### Task to carry out
Copy out the data below from the line containing "text: 9 -> 3" to the line containing "left: 648px ->", both lines included, with all images left out.

### Given entries
· · · · ·
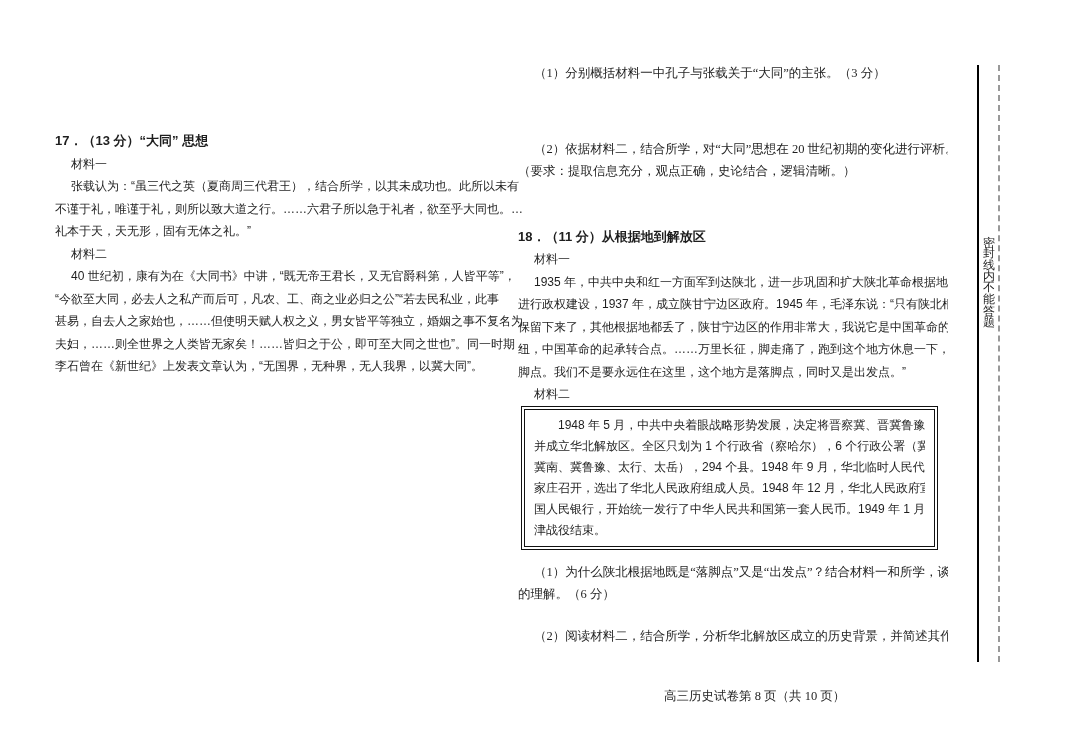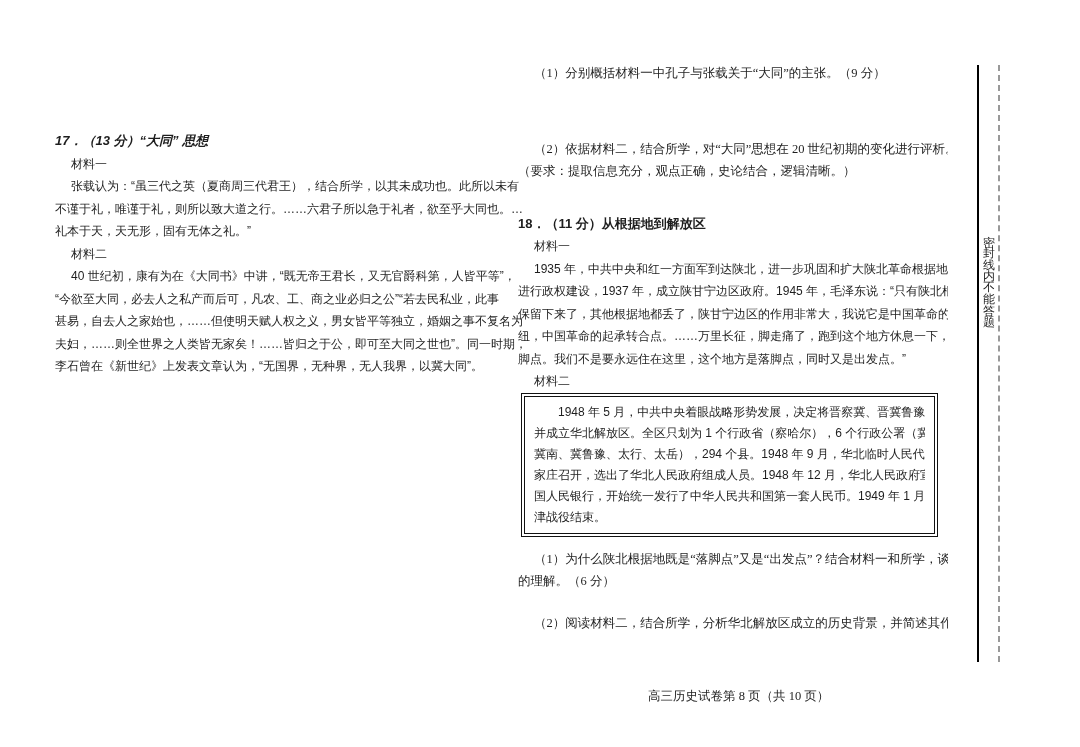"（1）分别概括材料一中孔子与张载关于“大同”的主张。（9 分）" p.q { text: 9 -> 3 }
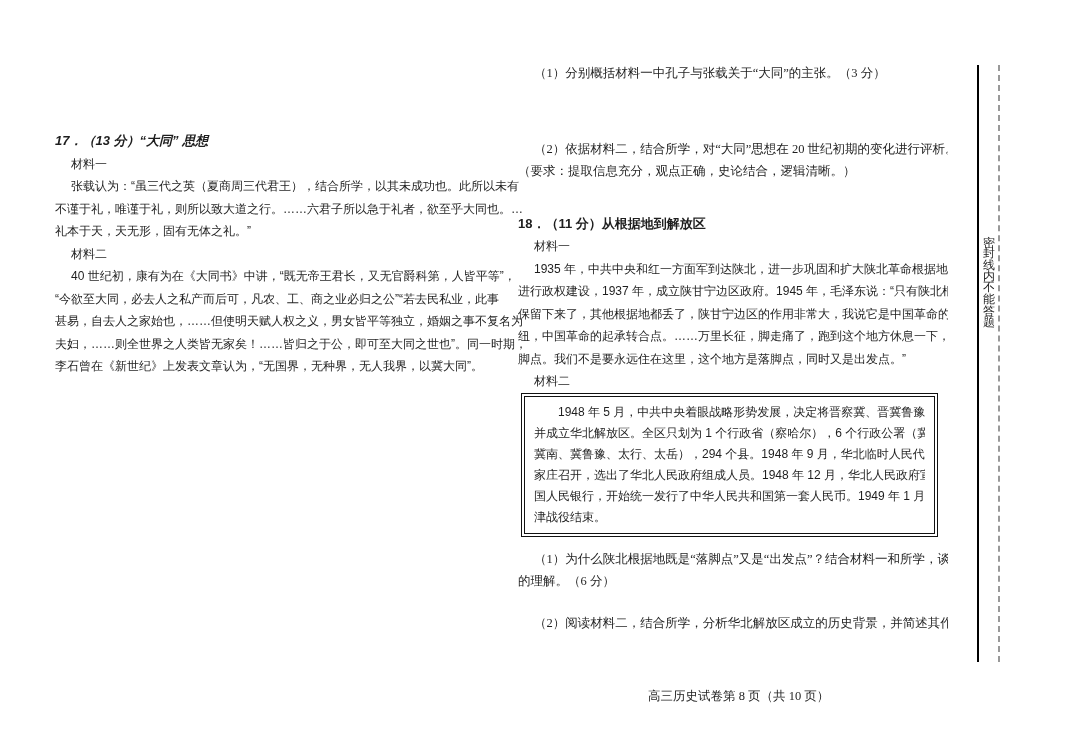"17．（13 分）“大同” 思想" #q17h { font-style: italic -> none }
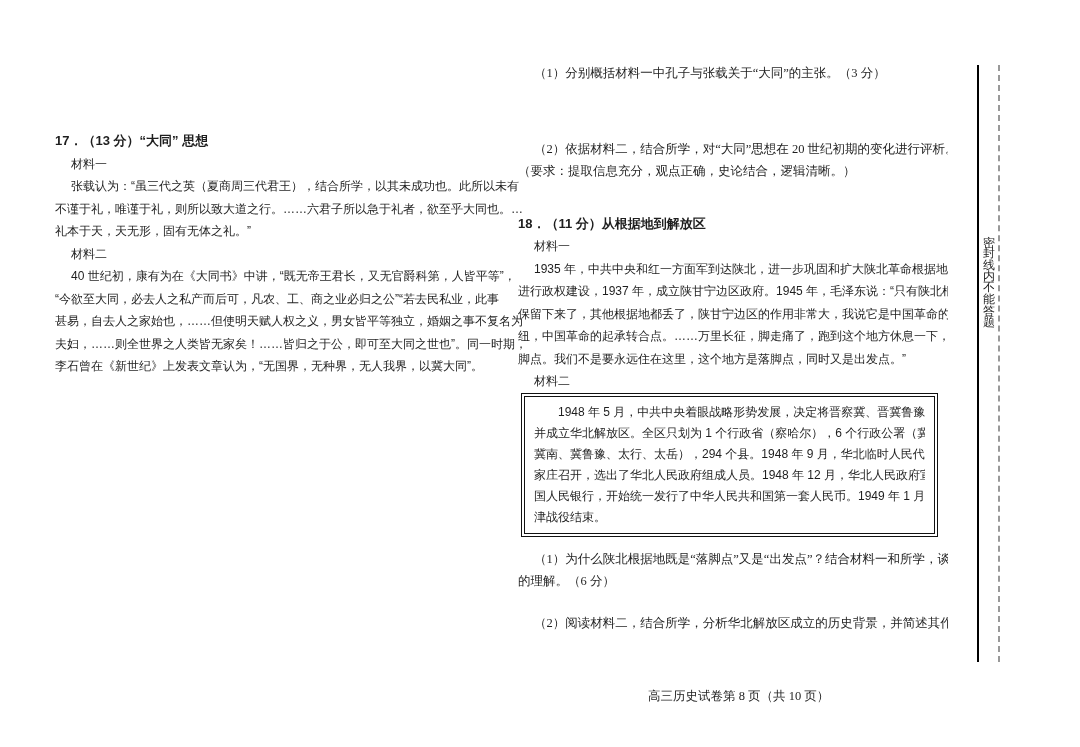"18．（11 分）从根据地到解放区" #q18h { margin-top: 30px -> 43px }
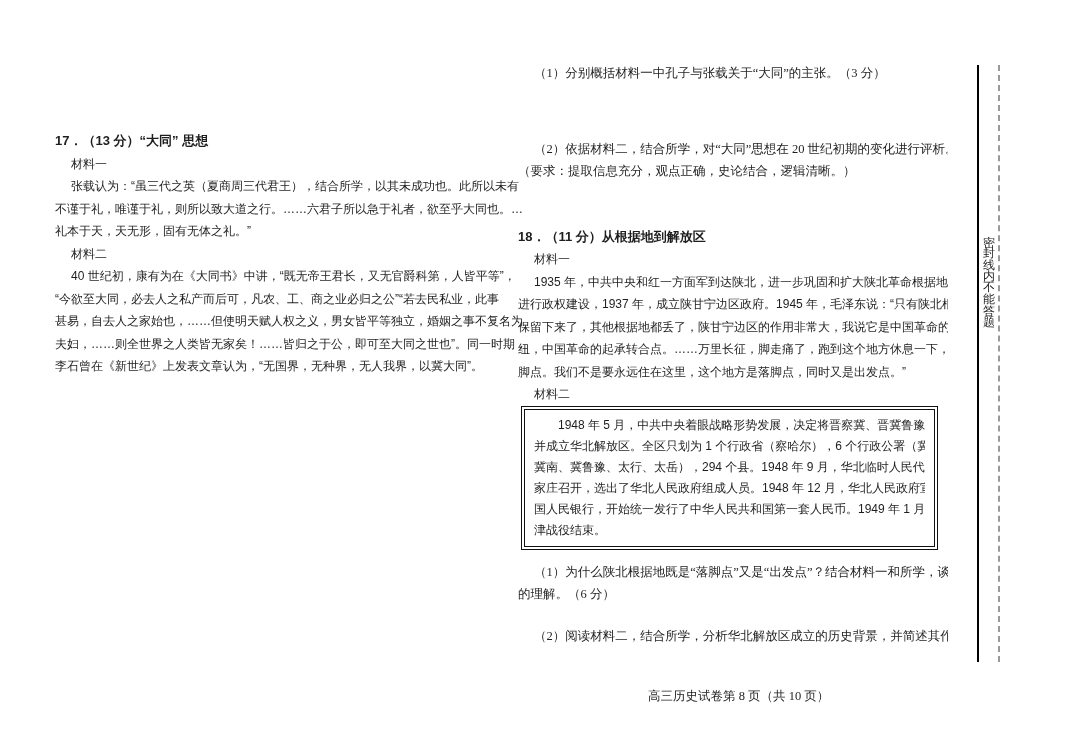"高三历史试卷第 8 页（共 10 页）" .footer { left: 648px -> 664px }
· · · · ·
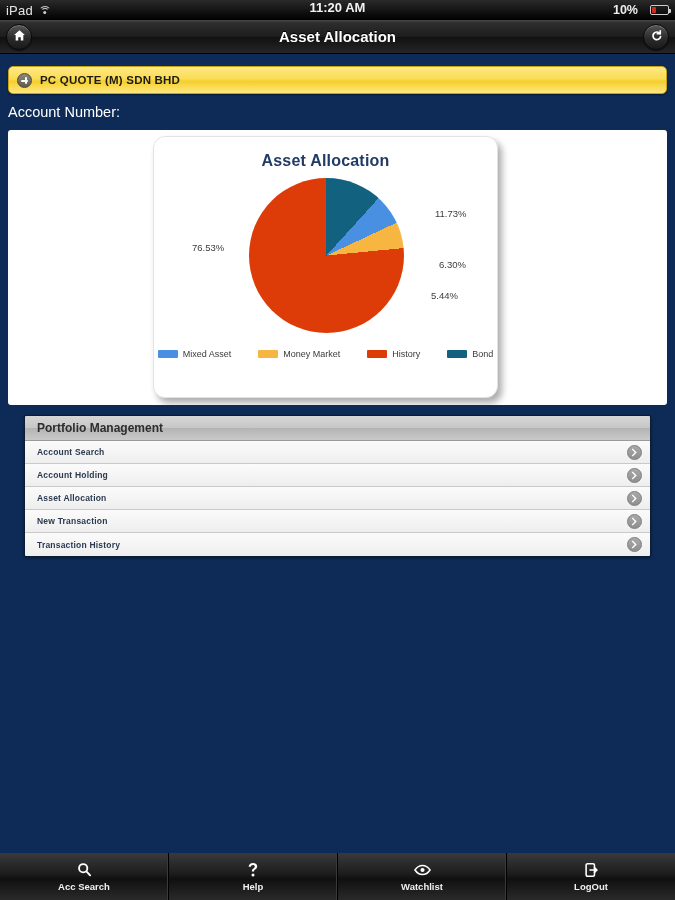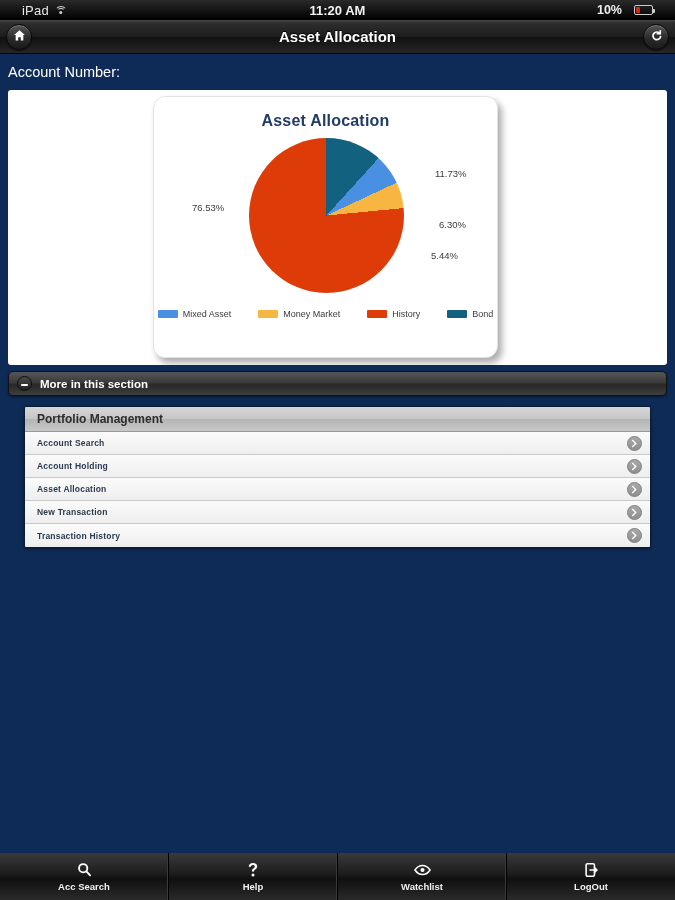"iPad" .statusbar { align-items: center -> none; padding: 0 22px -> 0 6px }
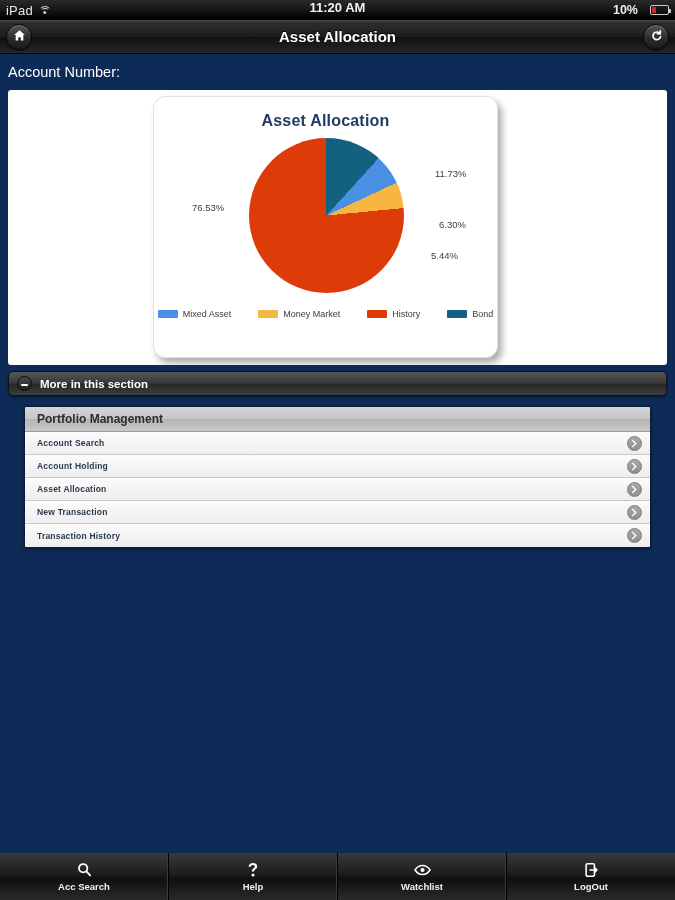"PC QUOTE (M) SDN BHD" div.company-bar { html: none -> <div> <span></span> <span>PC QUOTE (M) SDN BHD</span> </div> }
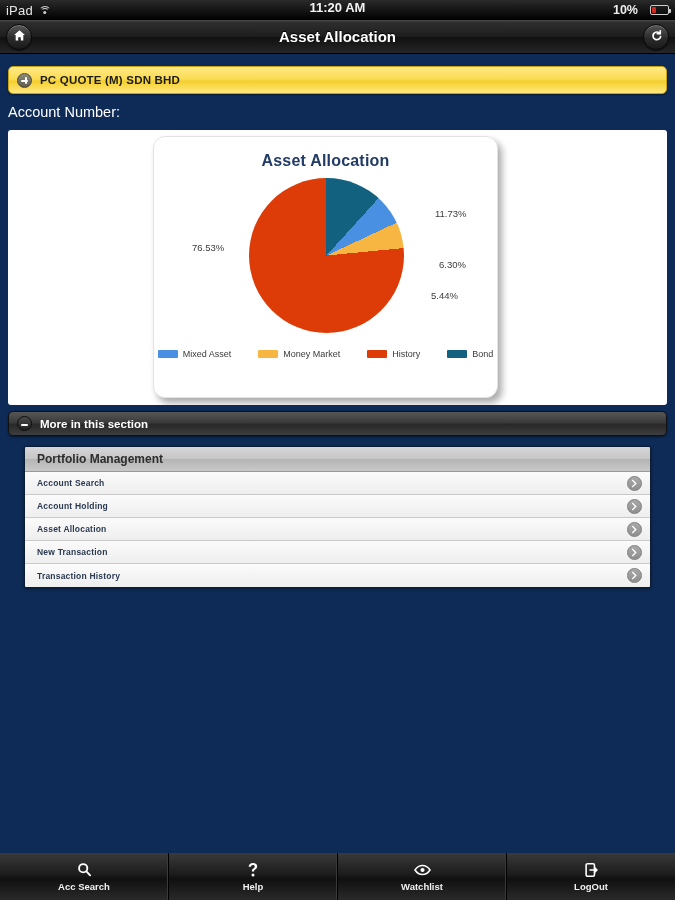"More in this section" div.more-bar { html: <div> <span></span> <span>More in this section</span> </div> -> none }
· · · · ·
### Answer space
"（1）分别概括材料一中孔子与张载关于“大同”的主张。（9 分）" p.q { text: 9 -> 3 }
"17．（13 分）“大同” 思想" #q17h { font-style: italic -> none }
"18．（11 分）从根据地到解放区" #q18h { margin-top: 30px -> 43px }
"高三历史试卷第 8 页（共 10 页）" .footer { left: 648px -> 664px }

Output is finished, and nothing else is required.